Pandas loc: Label-Based Indexing and Selection Complete Guide

What is loc?

loc is a pandas accessor for label-based indexing and selection. It’s one of the most powerful tools for working with DataFrames because it allows you to access data using labels (row and column names) instead of numeric positions.

Why use loc instead of direct indexing?

Works with any index type (integers, strings, dates, etc.)
Supports boolean indexing for conditional selection
Allows range slicing by labels (inclusive on both ends)
More readable and maintainable code
Essential for complex filtering operations

Key characteristics:

Label-based: Uses row/column names, not positions
Inclusive: Both start and end are included in slices
Flexible: Works with scalars, lists, slices, and boolean arrays
Fast: Optimized for large datasets

Syntax and Basic Usage

Basic Syntax

import pandas as pd# Create a sample DataFrame
df = pd.DataFrame({
‘Name’: [‘Alice’, ‘Bob’, ‘Charlie’, ‘David’],
‘Age’: [25, 30, 35, 40],
‘Department’: [‘Sales’, ‘IT’, ‘HR’, ‘Sales’],
‘Salary’: [50000, 75000, 60000, 55000]
}, index=[‘E001’, ‘E002’, ‘E003’, ‘E004’])print(df)# Basic loc syntax:
# df.loc[row_indexer, column_indexer]

Output:

 Name Age Department Salary

E001 Alice 25 Sales 50000

E002 Bob 30 IT 75000

E003 Charlie 35 HR 60000

E004 David 40 Sales 55000

Selecting Single Rows

Select One Row by Label

# Select row with index ‘E002’

row = df.loc[‘E002’]

print(row)

print(type(row)) # pandas.Series

Output:

Name Bob

Age 30

Department IT

Salary 75000

Name: E002, dtype: object

Select Specific Column from Row

# Select specific cell

name = df.loc[‘E002’, ‘Name’]

print(name) # Output: Bobsalary = df.loc[‘E001’, ‘Salary’]

print(salary) # Output: 50000

💡 Tip: When selecting a single row, you get a Series.
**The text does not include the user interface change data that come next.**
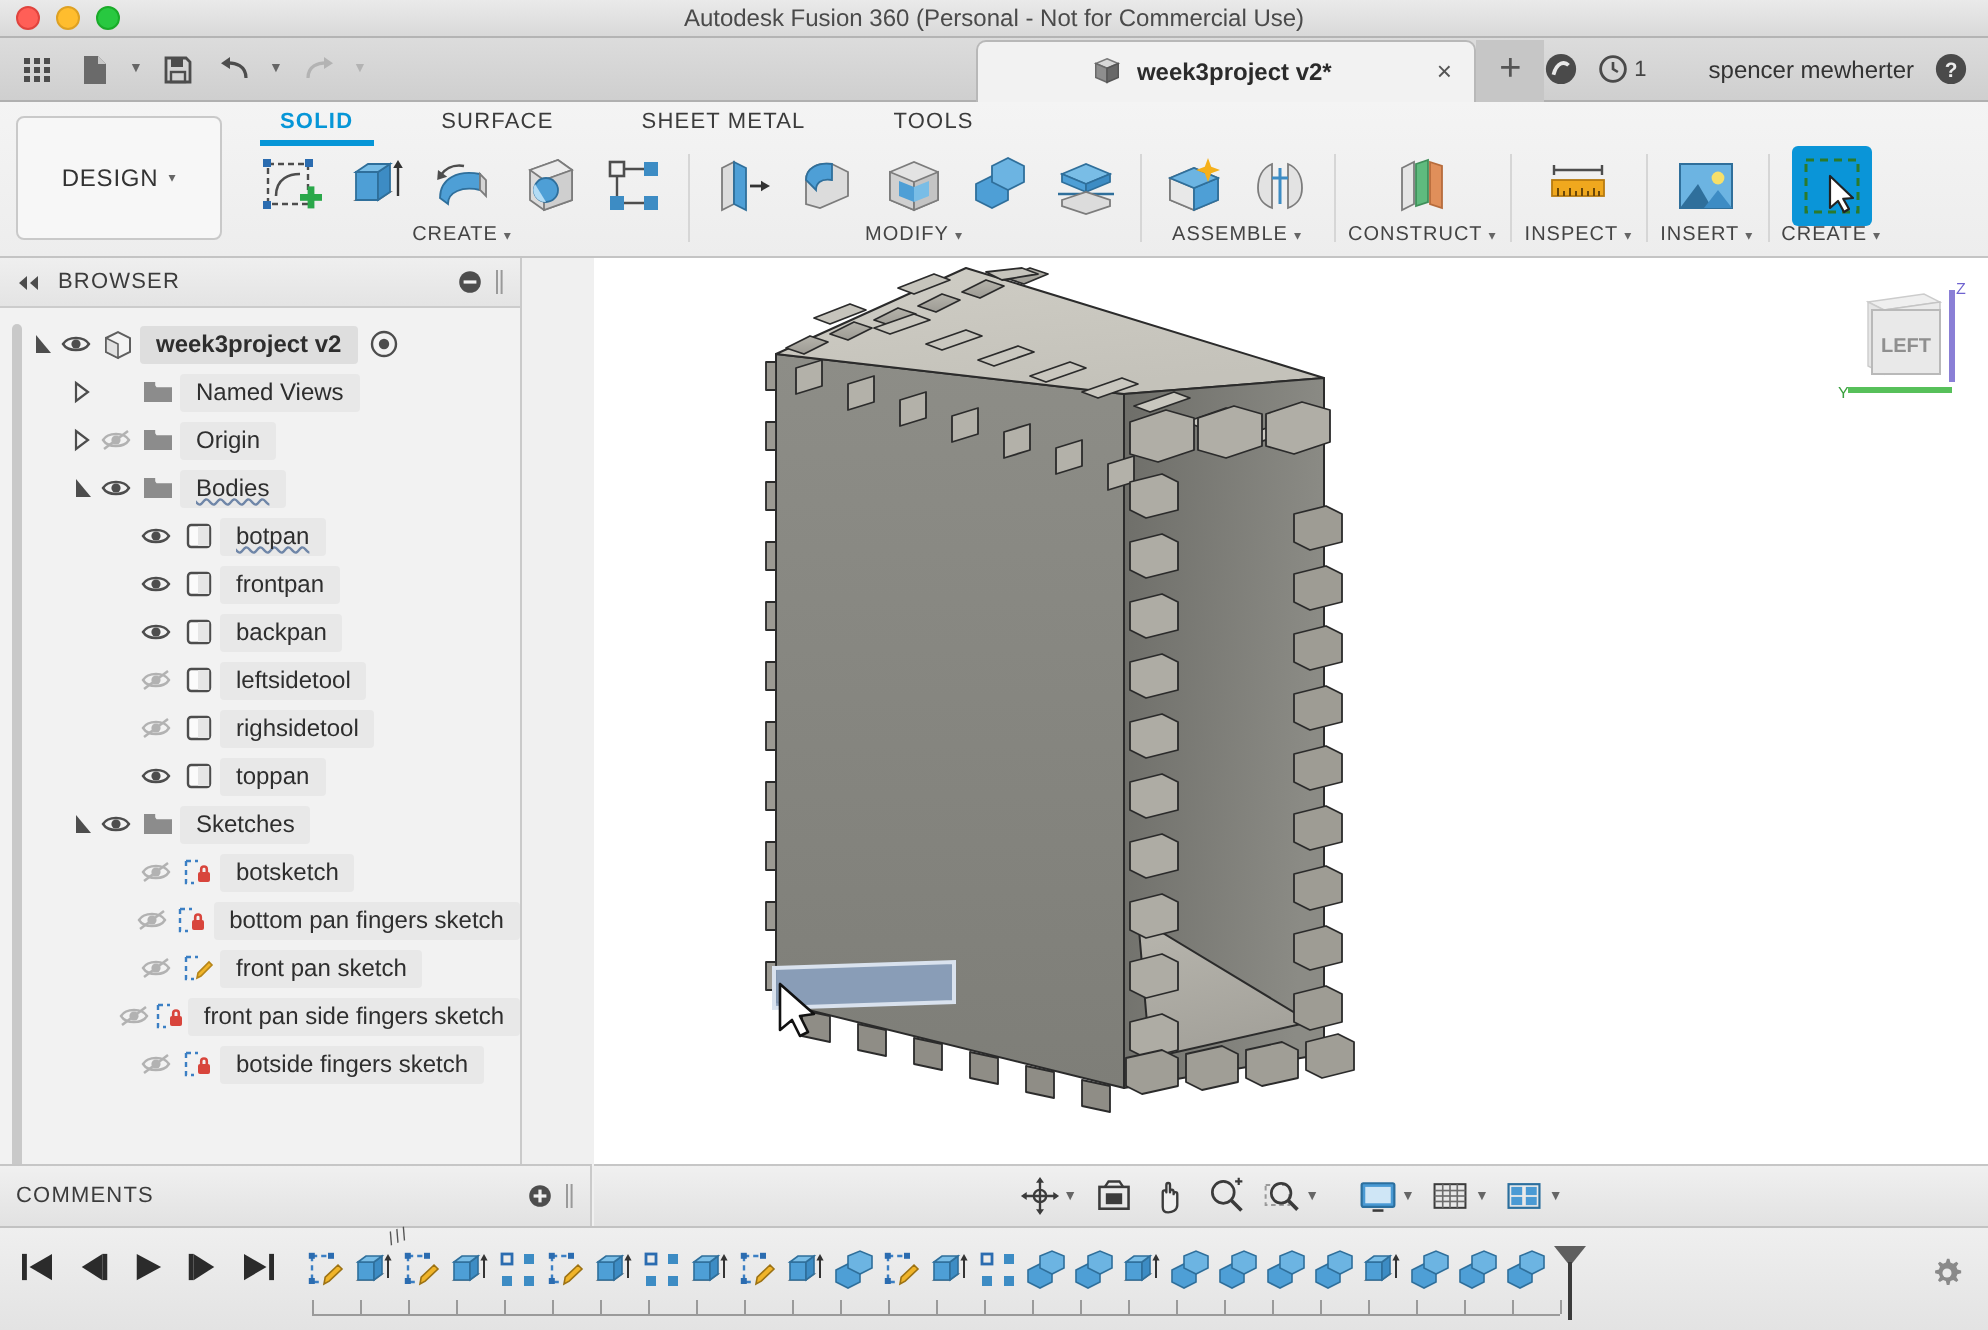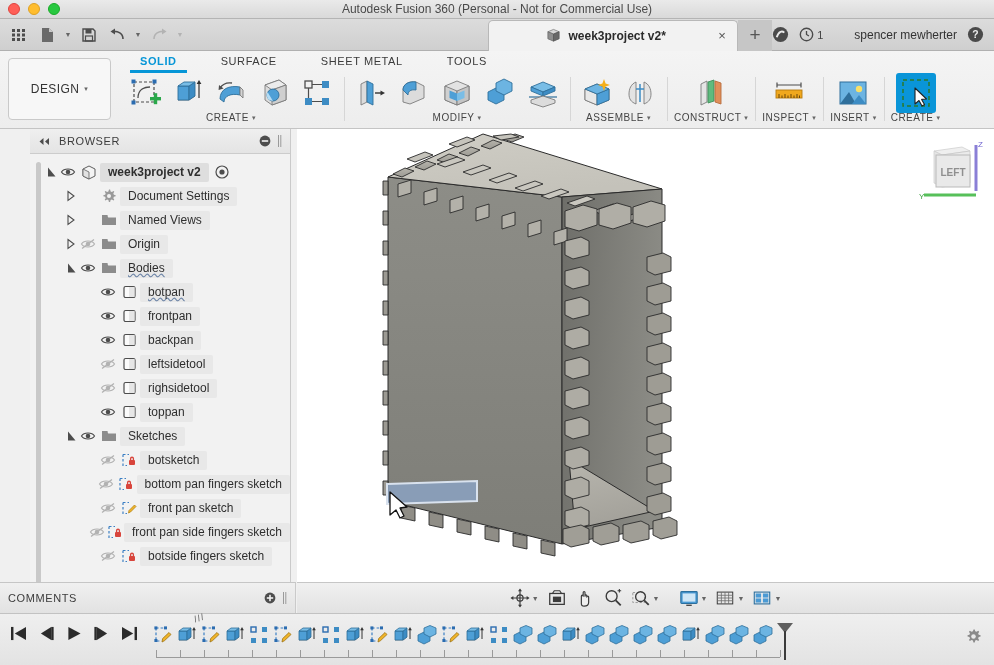--- a/index.html
+++ b/index.html
@@ -115,21 +115,21 @@
   }
   .gicon.sel { background: #0a95d8; }
   .glabel {
     font-size: 10px; color: #444; letter-spacing: .5px;
     display: flex; align-items: center; gap: 3px; margin-top: -1px;
   }
 
   
   .browser {
     position: absolute; left: 0; top: 129px; width: 261px; height: 453px;
-    background: #f2f2f2; border-right: 1px solid #cacaca; margin-left: 30px;
+    background: #f2f2f2; border-right: 1px solid #cacaca;
   }
   .bhead {
     height: 25px; background: linear-gradient(#efefef, #e4e4e4);
     border-bottom: 1px solid #ccc; display: flex; align-items: center;
     padding: 0 8px; gap: 8px;
   }
   .bhead .btitle { font-size: 11px; color: #3c3c3c; letter-spacing: .6px; }
   .bhead-right { margin-left: auto; display: flex; align-items: center; gap: 6px; }
   .tree { padding: 6px 0 0 0; position: relative; height: 428px; overflow: hidden; }
   .node { display: flex; align-items: center; height: 24px; font-size: 12px; color: #2e2e2e; }
@@ -583,36 +583,20 @@
                 <path d="M2 5 L8 8 L8 15 L2 12 z" fill="#e2e2e2" stroke="#5f5f5f" stroke-width=".8"></path>
               </svg>
             </span>
             <span class="nlabel">week3project v2</span>
             <span class="radio-dot">
               <svg width="14" height="14" viewBox="0 0 14 14">
                 <circle cx="7" cy="7" r="6" fill="none" stroke="#4d4d4d" stroke-width="1.2"></circle>
                 <circle cx="7" cy="7" r="2.6" fill="#4d4d4d"></circle>
               </svg>
             </span>
-          </div>
-          <div class="node">
-            <span style="width:34px"></span>
-            <span class="arrow">
-              <svg width="10" height="12" viewBox="0 0 10 12">
-                <path d="M2 1.5 L8 6 L2 10.5 z" fill="none" stroke="#4d4d4d" stroke-width="1.1"></path>
-              </svg>
-            </span>
-            <span class="eye"></span>
-            <span class="nicon">
-              <svg width="16" height="16" viewBox="0 0 16 16">
-                <path d="M8 1.6 l1.1 0 l.5 1.8 l1.3 .55 l1.6-1 l.8 .8 l-1 1.6 l.55 1.3 l1.8 .5 l0 1.2 l-1.8 .5 l-.55 1.3 l1 1.6 l-.8 .8 l-1.6-1 l-1.3 .55 l-.5 1.8 l-1.2 0 l-.5-1.8 l-1.3-.55 l-1.6 1 l-.8-.8 l1-1.6 l-.55-1.3 l-1.8-.5 l0-1.2 l1.8-.5 l.55-1.3 l-1-1.6 l.8-.8 l1.6 1 l1.3-.55 z" fill="#9a9a9a"></path>
-                <circle cx="8" cy="8" r="2" fill="#f2f2f2"></circle>
-              </svg>
-            </span>
-            <span class="nlabel">Document Settings</span>
           </div>
           <div class="node">
             <span style="width:34px"></span>
             <span class="arrow">
               <svg width="10" height="12" viewBox="0 0 10 12">
                 <path d="M2 1.5 L8 6 L2 10.5 z" fill="none" stroke="#4d4d4d" stroke-width="1.1"></path>
               </svg>
             </span>
             <span class="eye"></span>
             <span class="nicon">

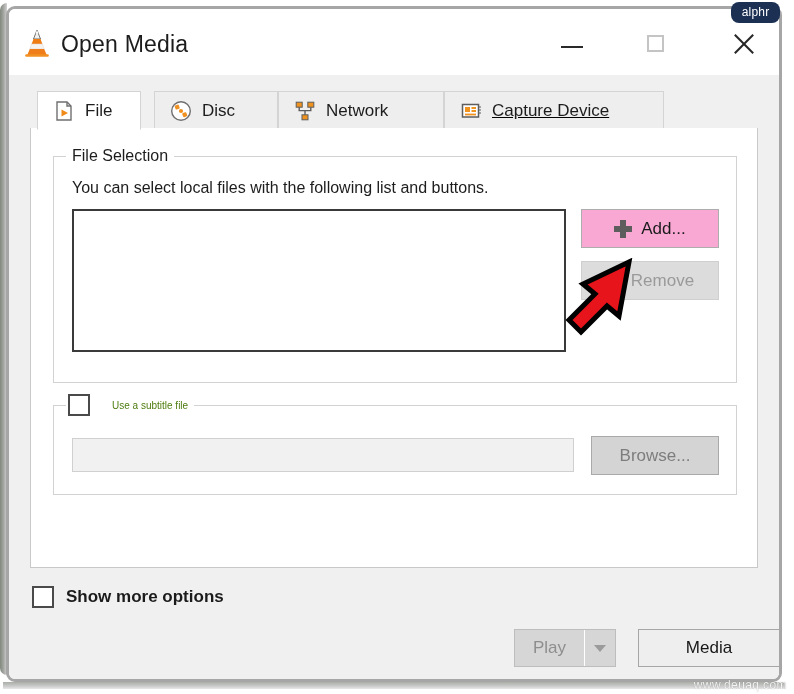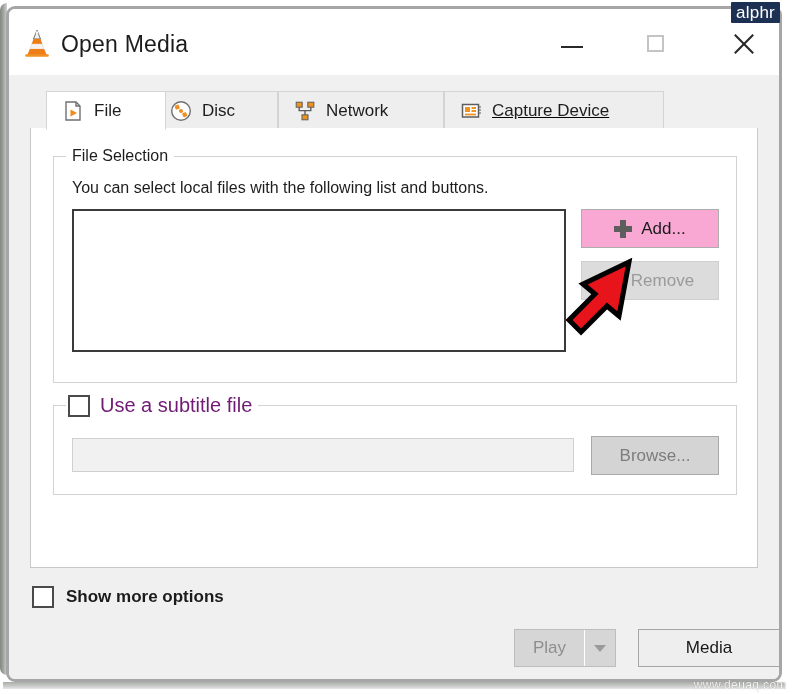--- a/index.html
+++ b/index.html
@@ -116,23 +116,23 @@
   .glyph-close::after  { transform: rotate(-45deg); }
 
   
   #alphr-badge {
     position: absolute;
     left: 731px;
     top: 2px;
     width: 49px;
     height: 21px;
     background: #1c3054;
-    border-radius: 1px;
+    border-radius: 8px;
     color: #ffffff;
-    font-size: 17px;
+    font-size: 12px;
     line-height: 21px;
     text-align: center;
     letter-spacing: .2px;
     z-index: 40;
   }
 
   
   #dialog-body {
     position: absolute;
     left: 0;
@@ -228,23 +228,23 @@
     position: absolute;
     top: -12px;
     left: 12px;
     background: #ffffff;
     padding: 0 6px 0 2px;
     display: flex;
     align-items: center;
     white-space: nowrap;
   }
   #subtitle-title-wrap .gb-label {
-    font-size: 20px;
-    color: #701a75;
-    margin-left: 10px;
+    font-size: 10px;
+    color: #4d7c0f;
+    margin-left: 22px;
   }
 
   
   #helper-text {
     position: absolute;
     left: 18px;
     top: 22px;
     font-size: 16px;
     color: #1d1d1d;
     white-space: nowrap;
@@ -482,21 +482,21 @@
     </div>
     <div class="win-btn" id="btn-close">
       <span class="glyph-close"></span>
     </div>
   </div>
 
   <div id="dialog-body">
 
     <div id="tab-strip">
 
-      <div class="tab active" style="left:16px;width:120px;">
+      <div class="tab active" style="left:7px;width:104px;">
         <span class="tab-icon">
           <svg viewBox="0 0 22 22" width="22" height="22">
             <path d="M4 2 h10 l4 4 v14 h-14 z" fill="#ffffff" stroke="#6f6f6f" stroke-width="1.4"></path>
             <path d="M14 2 v4 h4" fill="none" stroke="#6f6f6f" stroke-width="1.4"></path>
             <polygon points="8.5,9.5 15,13 8.5,16.5" fill="#f08a18"></polygon>
           </svg>
         </span>
         <span class="tab-label">File</span>
       </div>
 

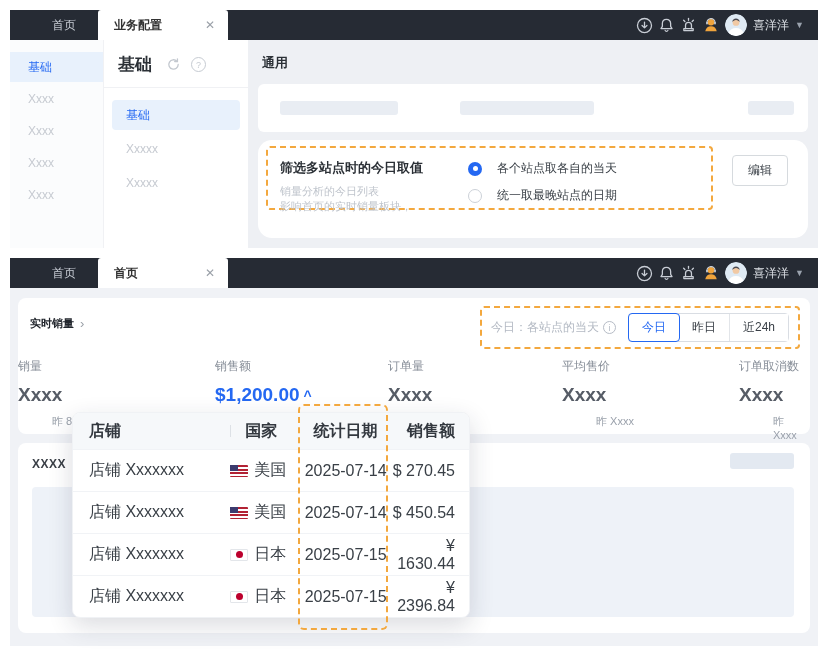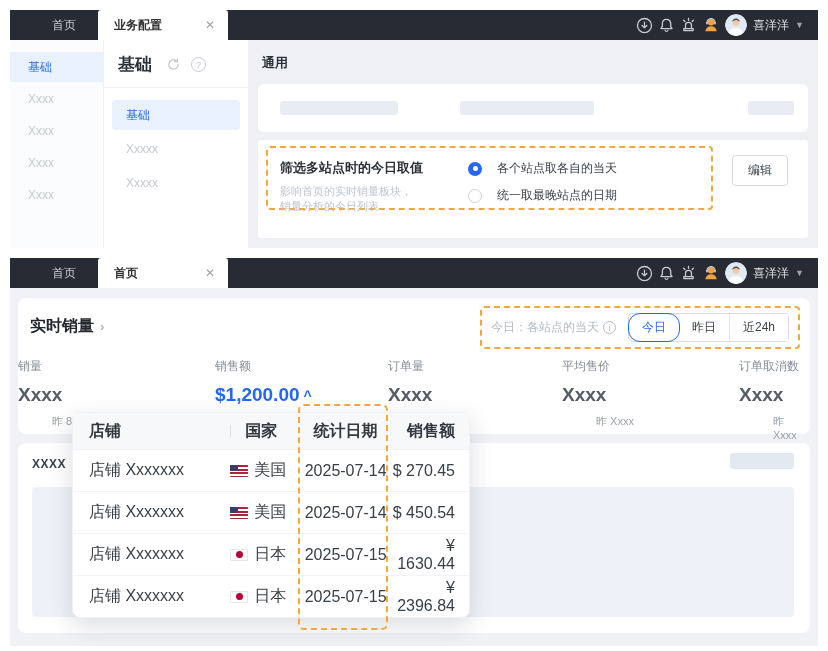--- a/index.html
+++ b/index.html
@@ -34,46 +34,46 @@
   .ring-icon { width:15px; height:15px; border-radius:50%; border:1px solid #c6cbd2; color:#c6cbd2; font-size:9px; display:flex; align-items:center; justify-content:center; cursor:pointer; }
   .submenu-menu { padding:12px 8px; }
   .submenu-menu .m-item { height:30px; line-height:30px; border-radius:4px; padding-left:14px; font-size:12px; color:#c6cad1; margin-bottom:4px; cursor:pointer; }
   .submenu-menu .m-item.active { background:#e8f1fc; color:#2468f2; }
 
   .cfg-main { flex:1; padding:12px 10px 8px 10px; }
   .section-title { font-size:13px; font-weight:bold; color:#2b3036; margin:2px 0 12px 4px; }
   .cfg-card1 { background:#fff; border-radius:6px; height:48px; position:relative; }
   .ph-bar { position:absolute; top:17px; height:14px; background:#e9edf3; border-radius:3px; }
   .ph1 { left:22px; width:118px; } .ph2 { left:202px; width:134px; } .ph3 { right:14px; width:46px; }
-  .cfg-card2 { background:#fff; border-radius:3px; margin-top:8px; height:98px; position:relative; }
+  .cfg-card2 { background:#fff; border-radius:14px; margin-top:8px; height:98px; position:relative; }
   .setting-box { position:absolute; left:8px; top:6px; width:447px; height:64px; border:2px dashed #f3a83e; border-radius:4px; display:flex; padding:11px 0 0 12px; }
   .setting-info { width:172px; }
   .setting-label { font-size:13px; font-weight:bold; color:#2b3036; margin-bottom:7px; }
   .setting-desc { font-size:11px; color:#bfc4cc; line-height:15px; }
   .radio-group { margin-left:16px; padding-top:1px; }
   .radio-row { display:flex; align-items:center; gap:15px; font-size:12px; color:#3a4047; margin-bottom:10px; cursor:pointer; }
   .radio { width:14px; height:14px; border-radius:50%; flex-shrink:0; }
   .radio.sel { background:#2468f2; position:relative; }
   .radio.sel::after { content:""; position:absolute; left:4.5px; top:4.5px; width:5px; height:5px; border-radius:50%; background:#fff; }
   .radio.unsel { border:1px solid #ccd1d8; background:#fff; }
   .edit-btn { position:absolute; right:20px; top:15px; padding:6px 15px; border:1px solid #d6dade; border-radius:4px; font-size:12px; color:#3a4047; background:#fff; cursor:pointer; }
 
   
   .home-body { position:relative; height:358px; background:#f0f2f6; }
   .rt-card { position:absolute; left:8px; right:8px; top:10px; height:136px; background:#fff; border-radius:8px; }
   .rt-head { position:absolute; left:12px; top:18px; display:flex; align-items:center; gap:6px; cursor:pointer; }
-  .rt-title { font-size:16px; font-weight:bold; color:#23272e;text-align:center; }
+  .rt-title { font-size:11px; font-weight:bold; color:#23272e;text-align:center; }
   .rt-chevron { color:#9aa0a8; font-size:13px; }
   .range-box { position:absolute; right:10px; top:8px; border:2px dashed #f3a83e; border-radius:4px; display:flex; align-items:center; gap:12px; padding:5px 9px; }
   .range-hint { display:flex; align-items:center; gap:4px; font-size:12px; color:#b3b9c3; }
   .info-icon { width:13px; height:13px; border-radius:50%; border:1px solid #b6bcc6; color:#b6bcc6; font-size:9px; display:flex; align-items:center; justify-content:center; cursor:pointer; }
   .seg { display:flex; border:1px solid #d9dde3; border-radius:4px; background:#fff; }
   .seg-btn { padding:5px 13px; font-size:12px; color:#3a4047; cursor:pointer; background:#fff; }
   .seg-btn + .seg-btn { border-left:1px solid #e2e5e9; }
-  .seg-btn.active { color:#2468f2; border:1px solid #2468f2; border-radius:12px; margin:-1px; z-index:1; }
+  .seg-btn.active { color:#2468f2; border:1px solid #2468f2; border-radius:4px; margin:-1px; z-index:1; }
   .seg-btn.active + .seg-btn { border-left:none; }
 
   .stat { position:absolute; top:60px; }
   .stat-lbl { font-size:12px; color:#878e98; margin-bottom:9px; }
   .stat-val { font-size:19px; font-weight:bold; color:#565c66; }
   .stat-val.blue { color:#2468f2; cursor:pointer; }
   .stat-caret { font-size:14px; font-weight:bold; margin-left:4px; }
   .stat-sub { font-size:11px; color:#9aa1ab; margin-top:8px;margin-left:34px; }
   .st1{left:0;} .st2{left:197px;} .st3{left:370px;} .st4{left:544px;} .st5{left:721px;}
 
@@ -188,22 +188,22 @@
         <div class="cfg-card1">
           <div class="ph-bar ph1"></div>
           <div class="ph-bar ph2"></div>
           <div class="ph-bar ph3"></div>
         </div>
         <div class="cfg-card2">
           <div class="setting-box">
             <div class="setting-info">
               <div class="setting-label">筛选多站点时的今日取值</div>
               <div class="setting-desc">
+                <div>销量分析的今日列表</div>
                 <div>影响首页的实时销量板块，</div>
-                <div>销量分析的今日列表</div>
               </div>
             </div>
             <div class="radio-group">
               <div class="radio-row">
                 <span class="radio sel"></span>
                 <span>各个站点取各自的当天</span>
               </div>
               <div class="radio-row">
                 <span class="radio unsel"></span>
                 <span>统一取最晚站点的日期</span>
When selecting a single cell, you get a scalar value.

Selecting Multiple Rows

Select Multiple Rows by List

# Select specific rows using a list of labels

selected = df.loc[[‘E001’, ‘E003’]]

print(selected)

Output:

 Name Age Department Salary

E001 Alice 25 Sales 50000

E003 Charlie 35 HR 60000

Select Range of Rows (Slice)

Important: loc slices are inclusive on both ends, unlike Python slicing!

# Select rows from E001 to E003 (inclusive!)

selected = df.loc[‘E001′:’E003’]

print(selected)

Output:

 Name Age Department Salary

E001 Alice 25 Sales 50000

E002 Bob 30 IT 75000

E003 Charlie 35 HR 60000

⚠️ Important: In loc slicing, both start and end are included. This is different from Python’s standard slicing!

Selecting Columns

Select Single Column

# Select one column

names = df.loc[:, ‘Name’]

print(names)

print(type(names)) # pandas.Series

Output:

E001 Alice

E002 Bob

E003 Charlie

E004 David

Name: Name, dtype: object

Select Multiple Columns

# Select multiple columns using list

cols = df.loc[:, [‘Name’, ‘Department’]]

print(cols)

Output:

 Name Department

E001 Alice Sales

E002 Bob IT

E003 Charlie HR

E004 David Sales

Select Range of Columns

# Select columns from ‘Age’ to ‘Salary’ (inclusive!)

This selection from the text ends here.